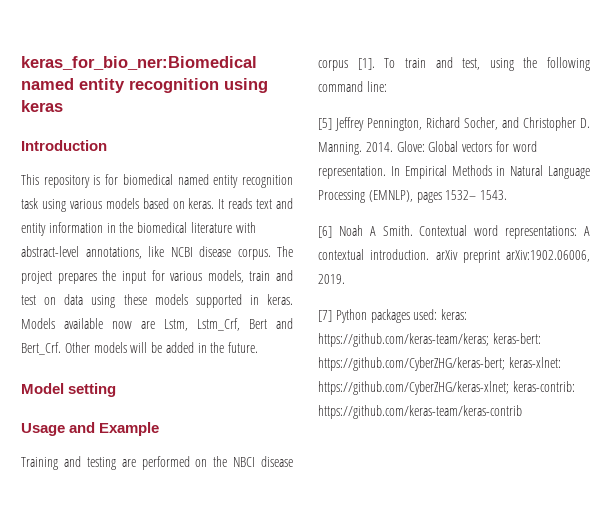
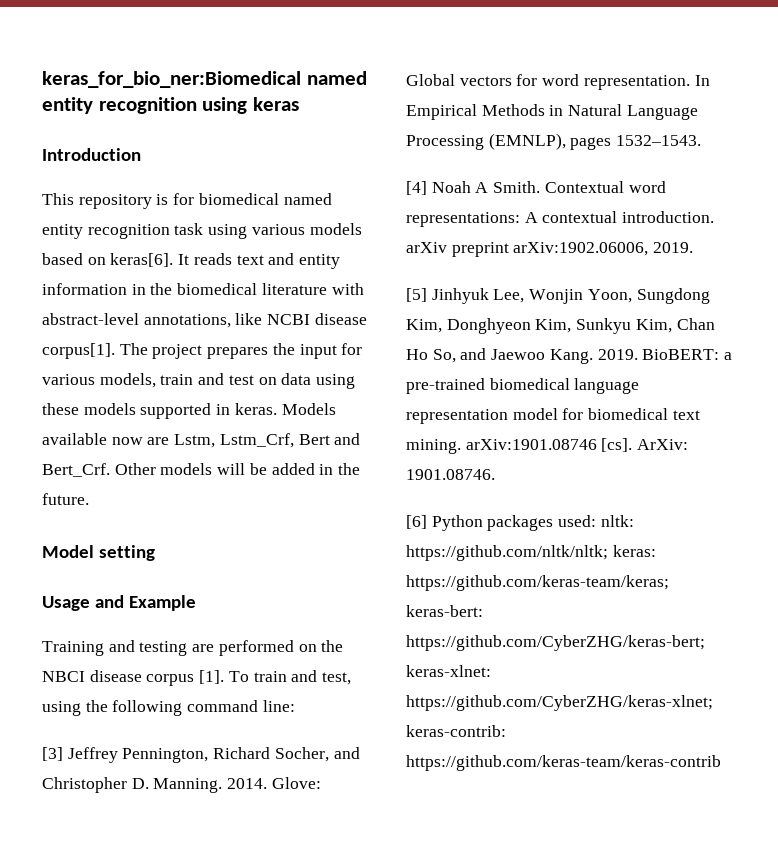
[188,198,215,209] keras. -> [110,253,174,267] keras[6].
[237,249,271,260] corpus. -> [42,343,115,359] corpus[1].
[318,118,332,130] [5] -> [42,747,63,761] [3]
[445,190,508,200] [318,226,332,238] 1532– 1543. // [6] -> [616,135,702,146] [406,181,427,195] 1532–1543. // [4]
[318,310,332,322] [7] -> [406,288,710,304] [406,318,715,334] [406,348,733,364] [406,378,640,394] [406,408,700,424] [406,438,689,454] [406,469,495,480] [406,515,427,529] [5] Jinhyuk Lee, Wonjin Yoon, Sungdong Kim, Donghyeon Kim, Sunkyu Kim, Chan Ho So, and Jaewoo Kang. 2019. BioBERT: a pre-trained biomedical language representation model for biomedical text mining. arXiv:1901.08746 [cs]. ArXiv: 1901.08746. // [6]
(438, 314) none -> [600,515,634,527] [406,545,608,561] nltk: https://github.com/nltk/nltk;

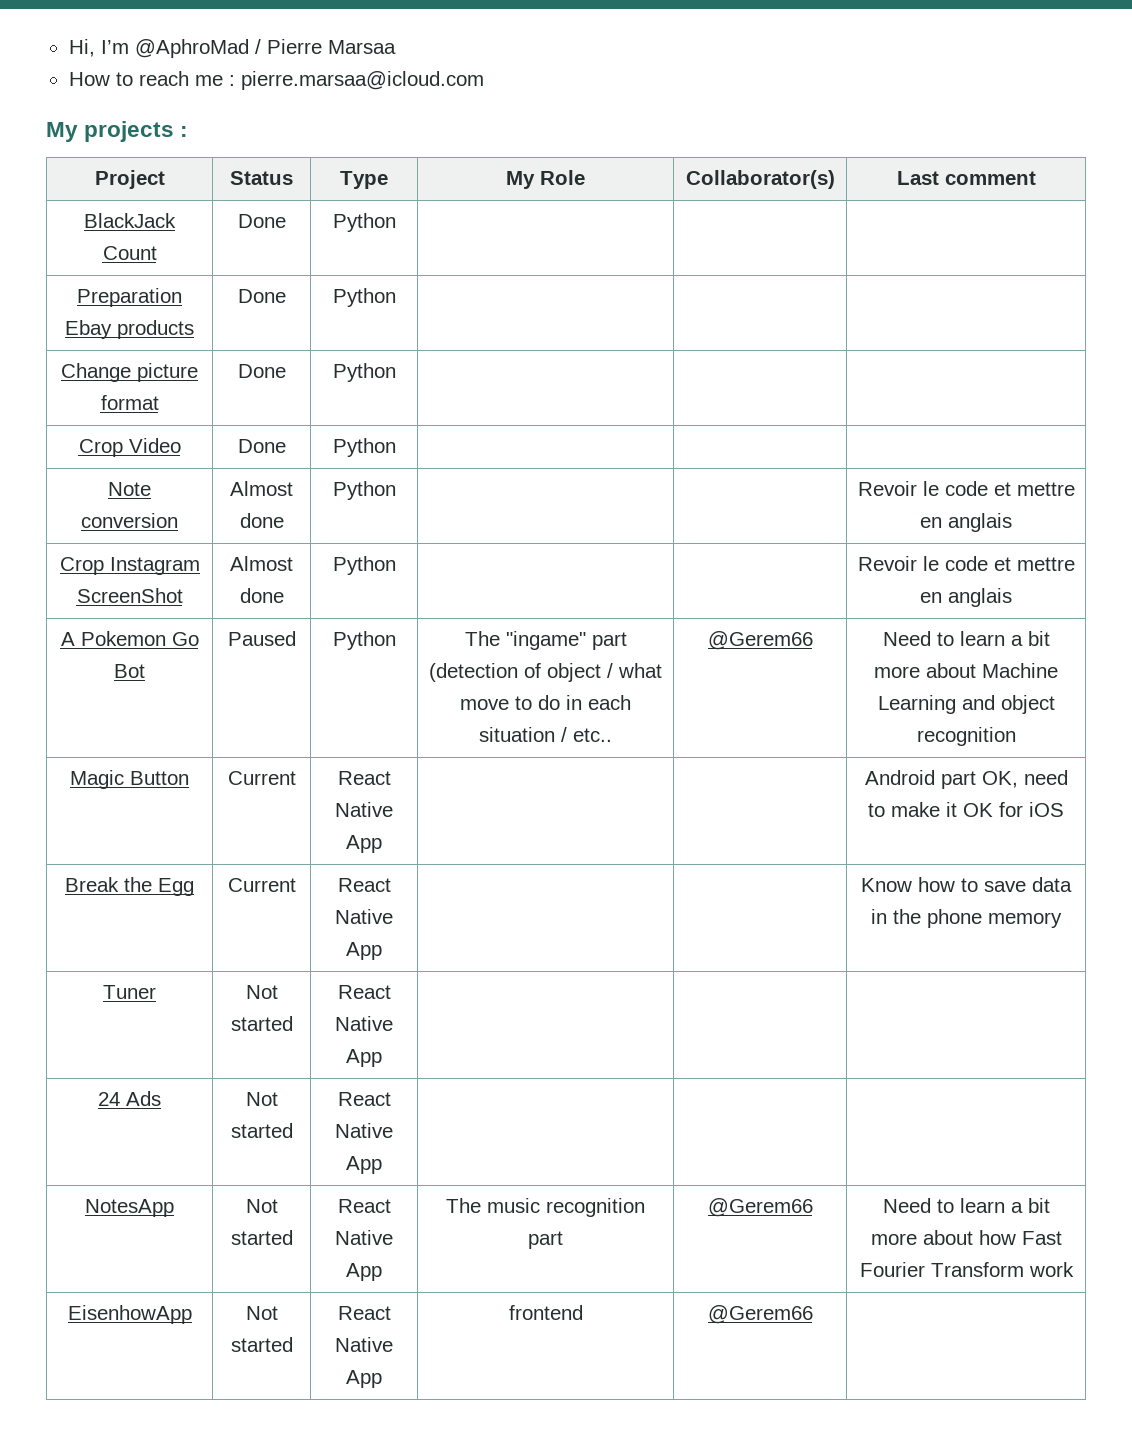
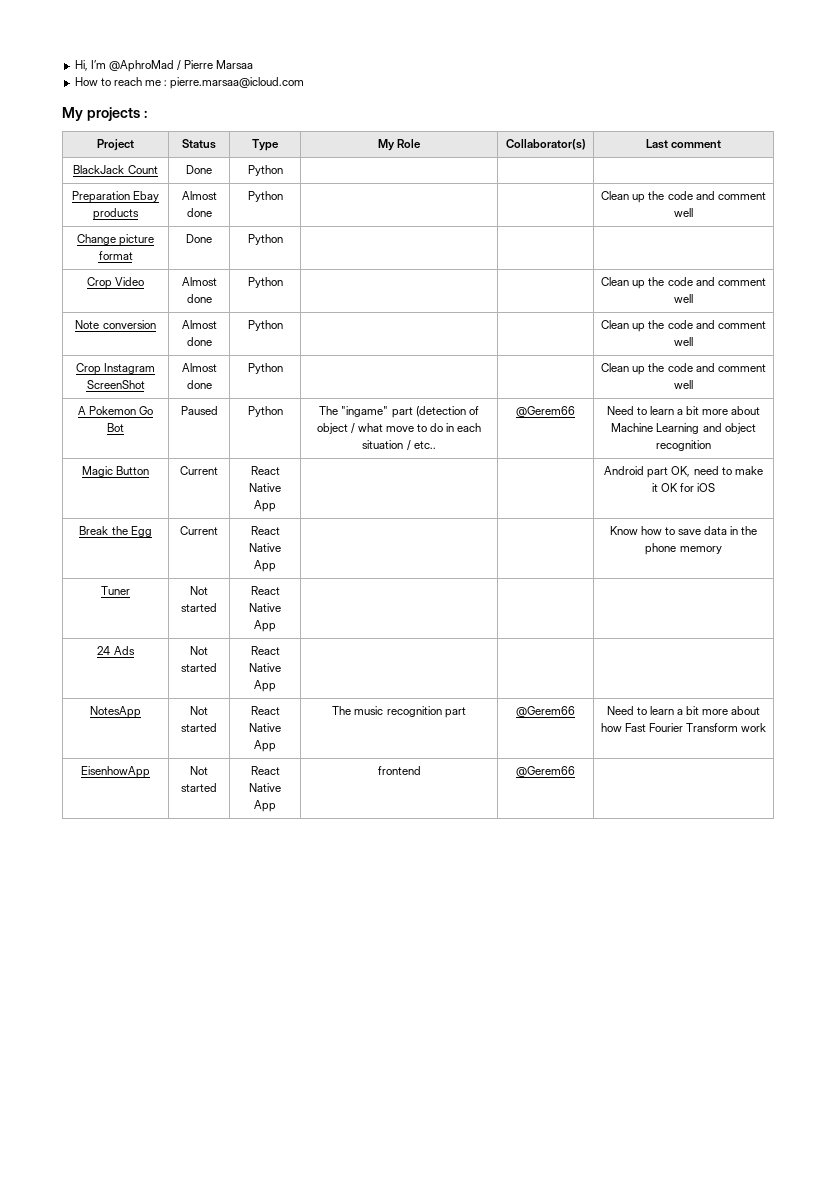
[237,289,286,303] [332,288,396,307] Done | Python | | | -> [181,191,217,200] [186,208,212,217] [247,191,283,202] [601,191,766,203] [674,208,693,217] Almost done | Python | | | Clean up the code and comment well
[237,439,286,453] [332,438,396,457] Done | Python | | | -> [181,277,217,286] [186,294,212,303] [247,277,283,288] [601,277,766,289] [674,294,693,303] Almost done | Python | | | Clean up the code and comment well
[857,481,1075,496] [920,513,1012,532] Revoir le code et mettre en anglais -> [601,320,766,332] [674,337,693,346] Clean up the code and comment well
[857,556,1075,571] [920,588,1012,607] Revoir le code et mettre en anglais -> [601,363,766,375] [674,380,693,389] Clean up the code and comment well

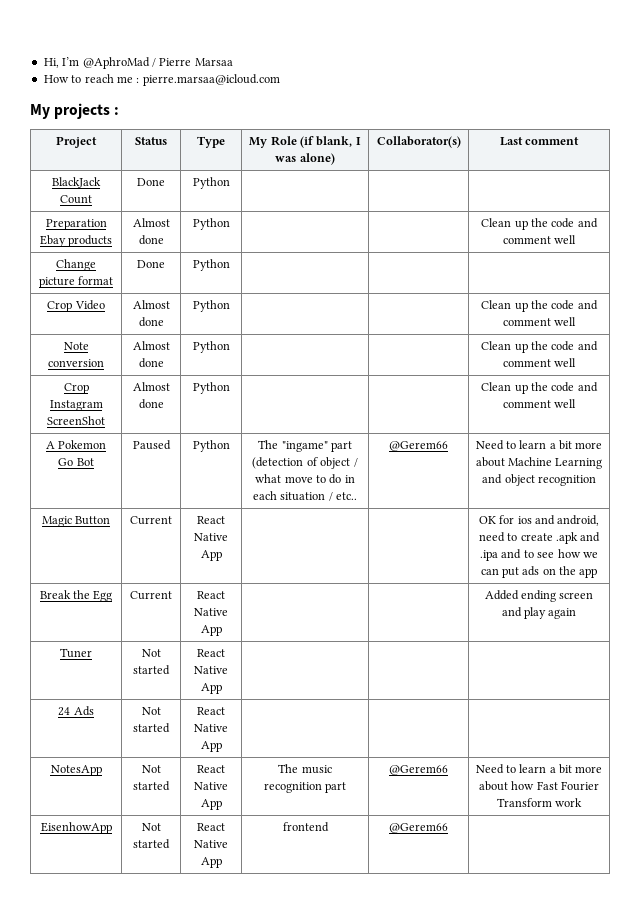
(422, 143) none -> [300,136,361,148] [275,153,335,165] (if blank, I was alone)
[604,466,763,478] [651,483,716,492] Android part OK, need to make it OK for iOS -> [478,515,600,526] [478,532,601,544] [480,549,598,561] [480,566,598,578] OK for ios and android, need to create .apk and .ipa and to see how we can put ads on the app
[609,526,758,535] [645,543,722,555] Know how to save data in the phone memory -> [484,590,594,602] [501,607,577,619] Added ending screen and play again

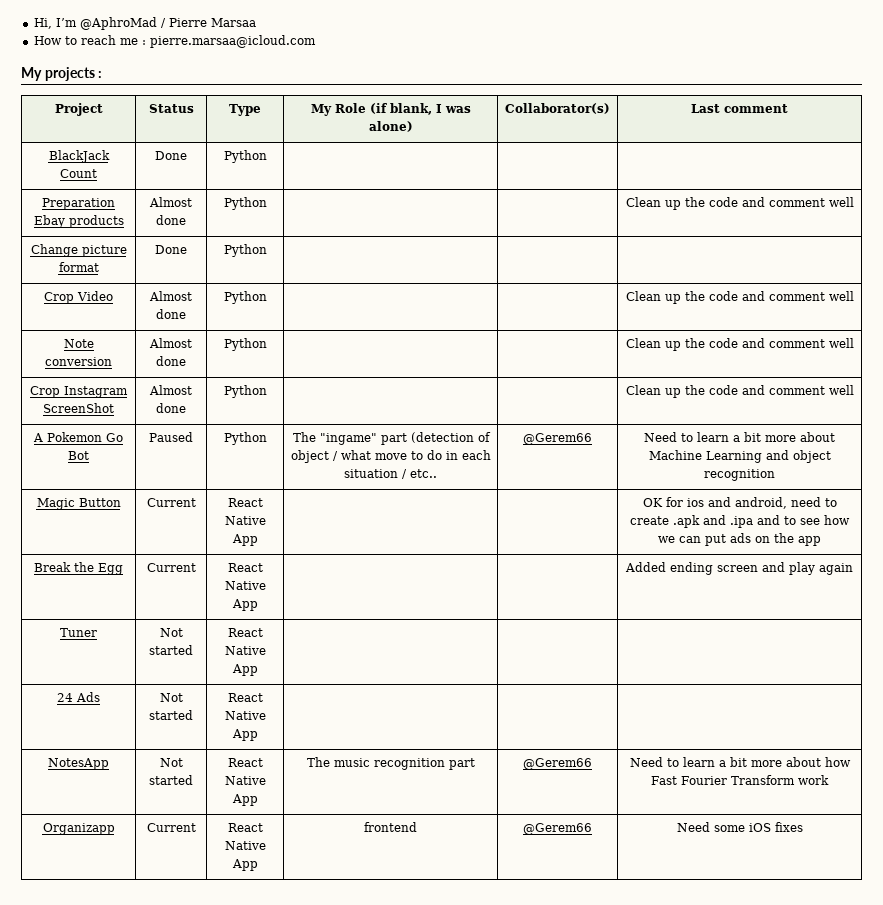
[40,822,112,834] [141,823,161,831] [133,839,170,849] EisenhowApp | Not started -> [42,823,115,835] [146,823,196,832] Organizapp | Current
(448, 828) none -> [676,822,803,832] Need some iOS fixes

========

• WHAT IS EXPECTED: Locate the word "Python" in the records and collect each line it appears in.

• SOLUTION FOR THIS TASK:
[237,289,286,303] [332,288,396,307] Done | Python | | | -> [181,191,217,200] [186,208,212,217] [247,191,283,202] [601,191,766,203] [674,208,693,217] Almost done | Python | | | Clean up the code and comment well
[237,439,286,453] [332,438,396,457] Done | Python | | | -> [181,277,217,286] [186,294,212,303] [247,277,283,288] [601,277,766,289] [674,294,693,303] Almost done | Python | | | Clean up the code and comment well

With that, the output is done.